Noi italiani siamo una barzelletta in tutto il mondo, ci siamo sempre, e tanto, presi in giro anche da soli; siamo riusciti a costruire un’immagine goffa e maleducata, dei nostri compaesani, in tutto il globo. “Gli italiani sono un popolo di sedentari. Chi fa carriera ottiene una poltrona.” questo era un modo goliardico con cui Gino Bartali scherniva la sua stessa appartenenza. Siamo capaci di ridere, di scherzare, di auto-distruggerci; siamo comici all’avanguardia, barzelliettieri da bar e sedentari legati alla propria sedia, inchiodati a un posto che diventa l’essenza stessa dell’individuo, senza il quale non può più esistere. Una filosofia spiccia di chi ha scelto una via larga, sicura e in costante media pendenza, su cui è facile pedalare senza il rischio di non riuscire a fermarsi.

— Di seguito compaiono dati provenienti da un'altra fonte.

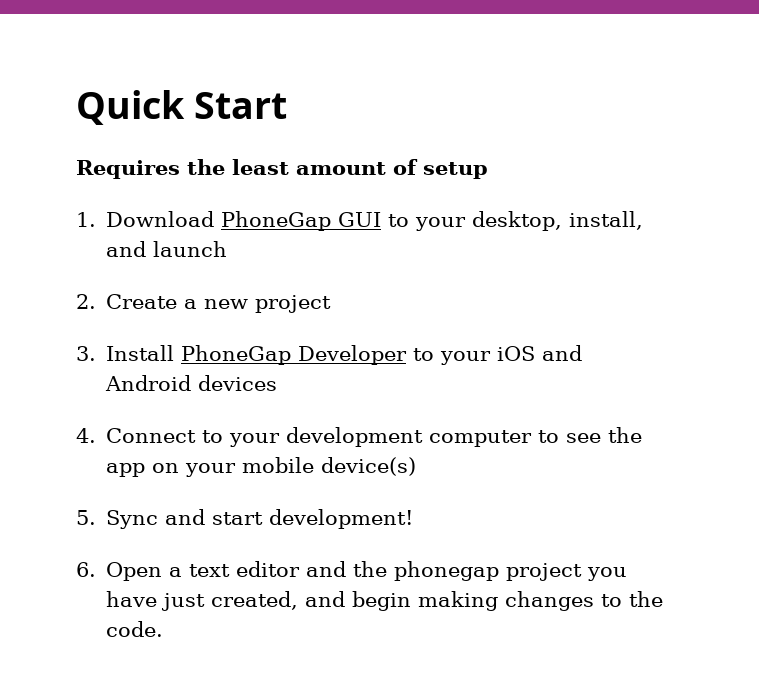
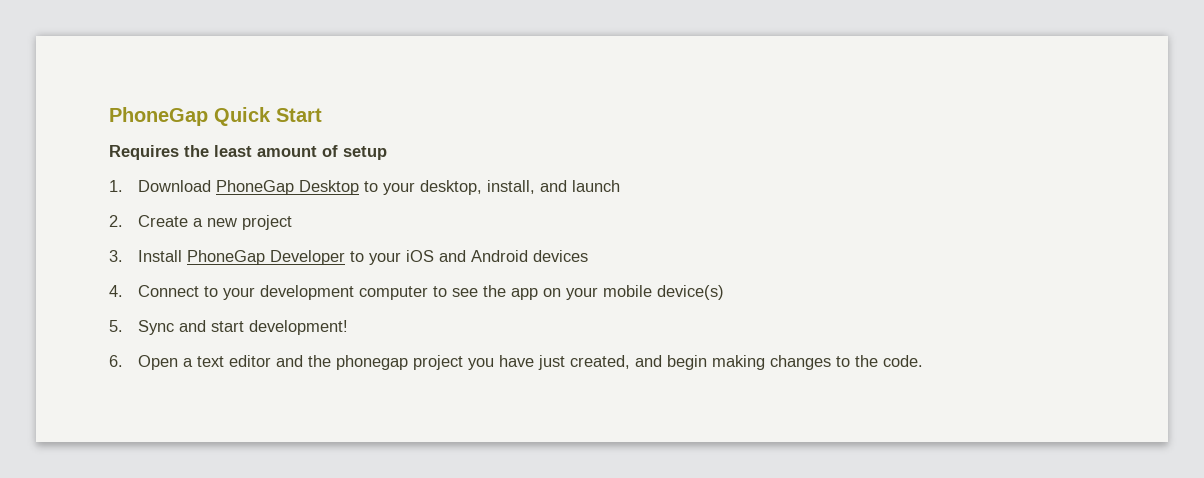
(76, 107) none -> [109,107,208,126] PhoneGap
[338,212,382,227] GUI -> [299,180,360,195] Desktop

Gli italiani sono un popolo di comodi, vogliono stare comodi, non conoscono il significato di scomodità e non vogliono nemmeno provare a farselo insegnare. Sono comodi ma non sono accomodanti; sanno scegliere con accuratezza verso chi avere dei riguardi, in cambio di un sicuro tornaconto, rispetto a quelli da scartare prima ancora di averli visti. Il potere ha sempre il suo fascino, come la divisa per le nostre nonne, ma non sempre ha quel fascino di compromesso a volte richiesto, in senso stretto e schietto, a volte mascherato dietro falsi perbenismi e lunghi discorsi accurati e frivoli. La fatica, la concentrazione, l’impegno e la dedizione sono qualcosa che, l’italiano medio, ha imparato ad evitare meglio di un saltatore di ostacoli all’Olimpiade estiva; si sfugge dagli impegni e si svicolano le responsabilità. Suvvia, non siamo così solo noi. Nel mondo se ne vedono tante di scene “all’italiana”, il problema è esserci addossati questa definizione, totalmente, negativa. All’italiana: come dire “ma sì, lascia fare, c’è tempo, scartoffia più scartoffia meno, metto una firmetta e siamo tutti a posto. Ok?”. Un giochetto di ruolo tra il potere, il sottopotere e il regolamento di conti con un popolo lavoratore che attende, imperterrito e incuriosito, di scoprire le sue sorti. A “Il Gladiatore” è stata concessa la possibilità di salvarsi la vita dentro all’arena, lottando con tutto sé stesso fino allo stremo delle forze.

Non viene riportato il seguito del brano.